Levalbuterol Inhibits Human Airway Smooth Muscle Cell Proliferation: Therapeutic Implications in the Management of Asthma

Abstract

Racemic albuterol is a mixture of (R)- and (S)-enantiomers of albuterol. Its pharmacological activity and clinical efficacy reside in the (R)-enantiomer (levalbuterol), but the (S)-enantiomer exacerbates airway reactivity in nonclinical models. The role of albuterols in airway smooth muscle cell (SMC) proliferation is not well understood.
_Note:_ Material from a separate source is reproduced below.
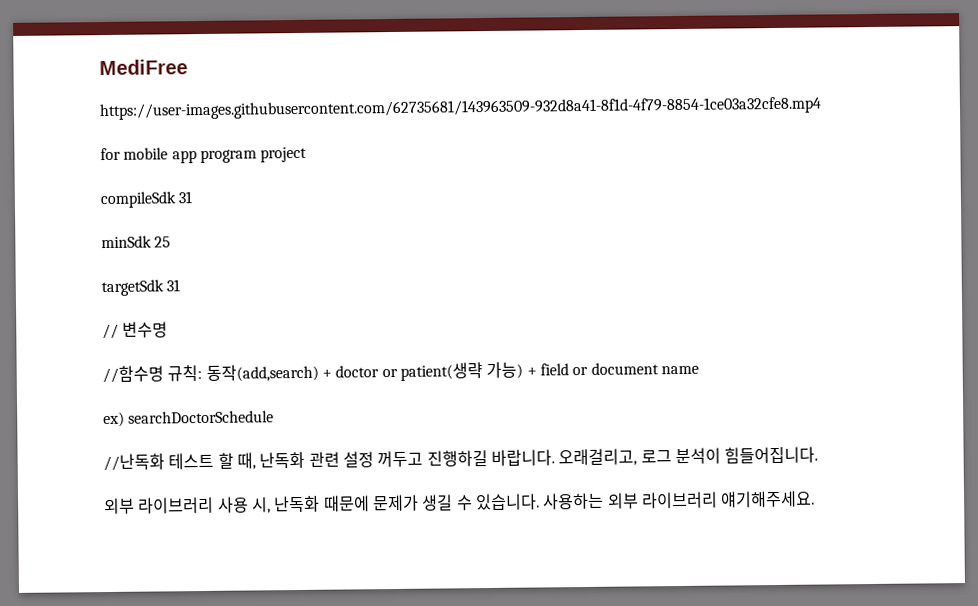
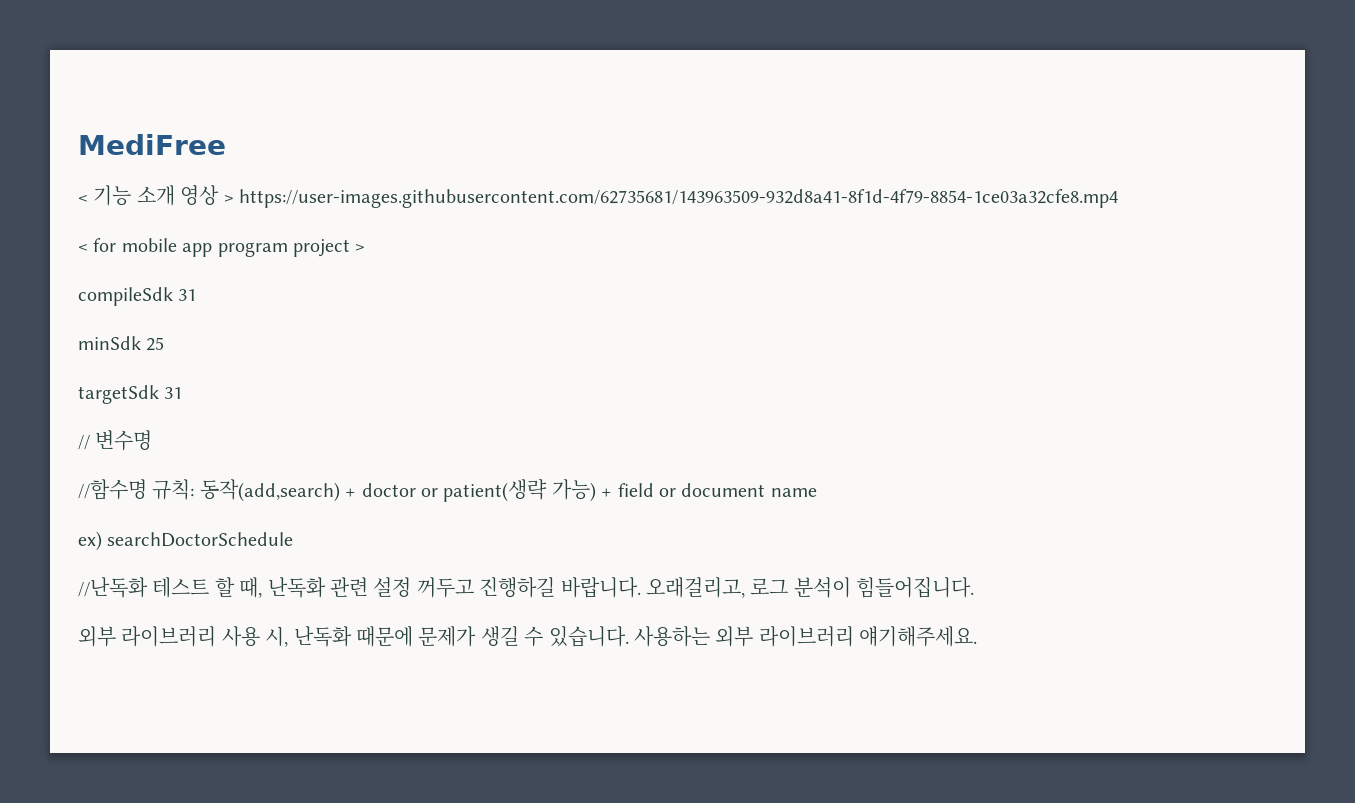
(188, 67) none -> [78,185,234,206] < 기능 소개 영상 >
(822, 108) none -> [78,244,88,252] <
(308, 154) none -> [355,244,366,252] >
The effect of levalbuterol on human bronchial SMC growth was compared with the effects of racemic albuterol and (S)-albuterol. Cells were fed albuterols and 3H-thymidine in 5% FBS and incubated for 24 h. The effect of (S)-albuterol on levalbuterol actions was also studied and so were the effects of cAMP/PKA, PI-3 kinase, NK-kappaB, and retinoblastoma (Rb) proteins on albuterols and human bronchial SMC proliferation. Levalbuterol inhibited cell proliferation at low concentrations. The growth-inhibitory effect of levalbuterol occurs via activation of the cAMP/PKA pathway. Addition of (S)-albuterol to levalbuterol decreased the growth-inhibitory effect of levalbuterol, and (S)-albuterol attenuated levalbuterol-induced cAMP release by 65%. Levalbuterol inhibited NF-kappaB and Rb protein expressions. ICI-118551 abrogated the inhibitory properties of levalbuterol. The PAF receptor antagonist CV-3988 inhibited (S)-albuterol-induced cell growth, with no effect on levalbuterol. Levalbuterol inhibits cell growth by activating the cAMP/PKA pathway and inhibiting PI-3 kinase, NF-kappaB and Rb protein expression, and (S)-albuterol induces cell growth by activating PAF-receptor-mediated cell signaling.